◆ YOUR ASSIGNMENT ◆
Please reproduce the final stretch of the listing below: the line that contains "discount: 25% = 3005.76 -> 25% = 2946.43" and all lines after it, verbatim, with nothing else.
####################
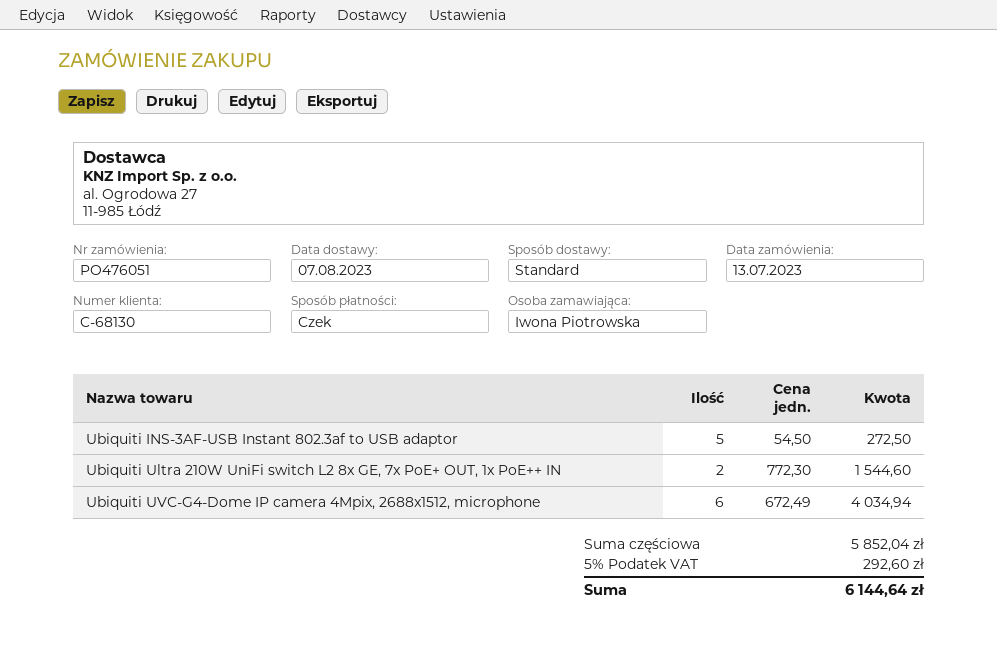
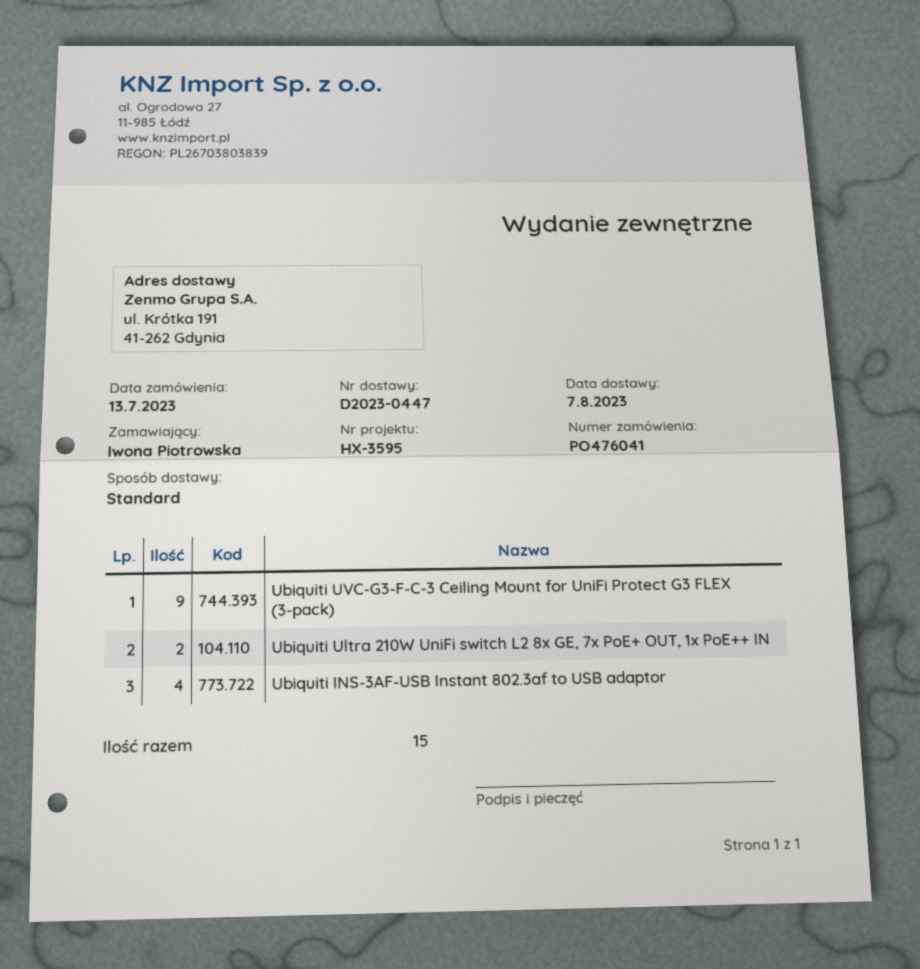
order number: PO476051 -> PO476041
Ubiquiti INS-3AF-USB Instant 802.3af to USB adaptor: 5 -> 4
Ubiquiti UVC-G4-Dome IP camera 4Mpix, 2688x1512, microphone: 6 -> none
Ubiquiti UVC-G3-F-C-3 Ceiling Mount for UniFi Protect G3 FLEX (3-pack): none -> 9

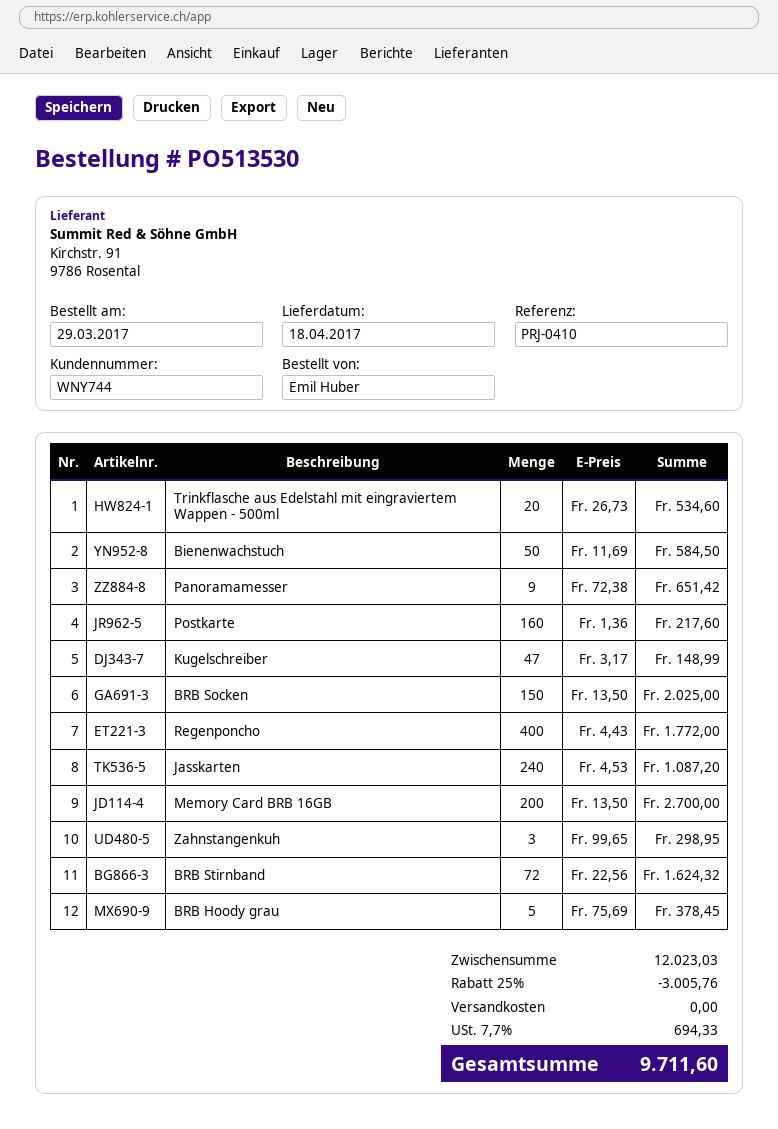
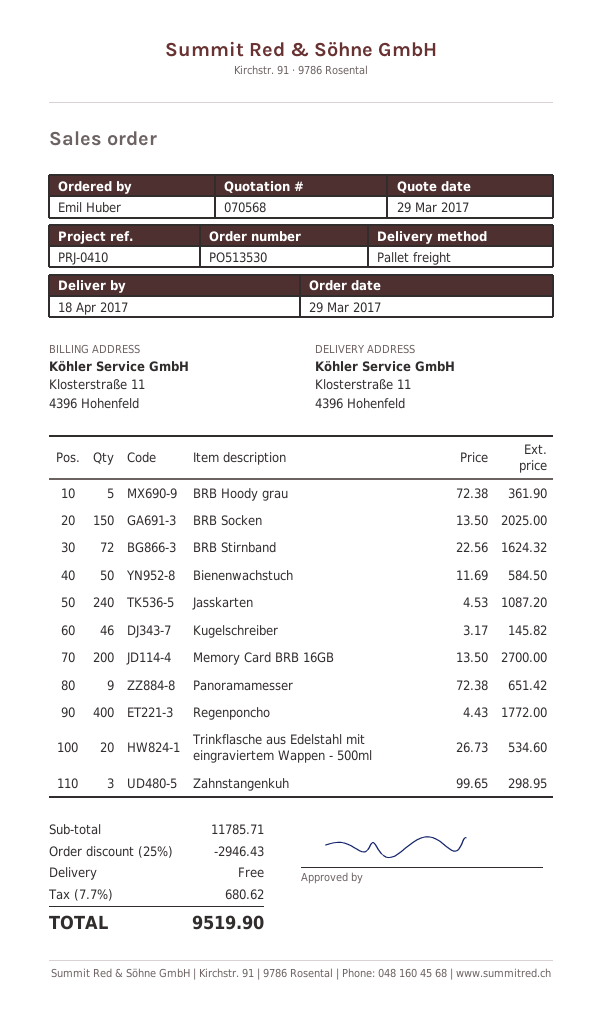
Postkarte: 160 x 1.36 = 217.60 -> none
Kugelschreiber: 47 x 3.17 = 148.99 -> 46 x 3.17 = 145.82
BRB Hoody grau: 5 x 75.69 = 378.45 -> 5 x 72.38 = 361.90
subtotal: 12023.03 -> 11785.71
discount: 25% = 3005.76 -> 25% = 2946.43
tax: 7.7% = 694.33 -> 7.7% = 680.62
total: 9711.60 -> 9519.90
####################
◆ WRITTEN ANSWER ◆
discount: 25% = 3005.76 -> 25% = 2946.43
tax: 7.7% = 694.33 -> 7.7% = 680.62
total: 9711.60 -> 9519.90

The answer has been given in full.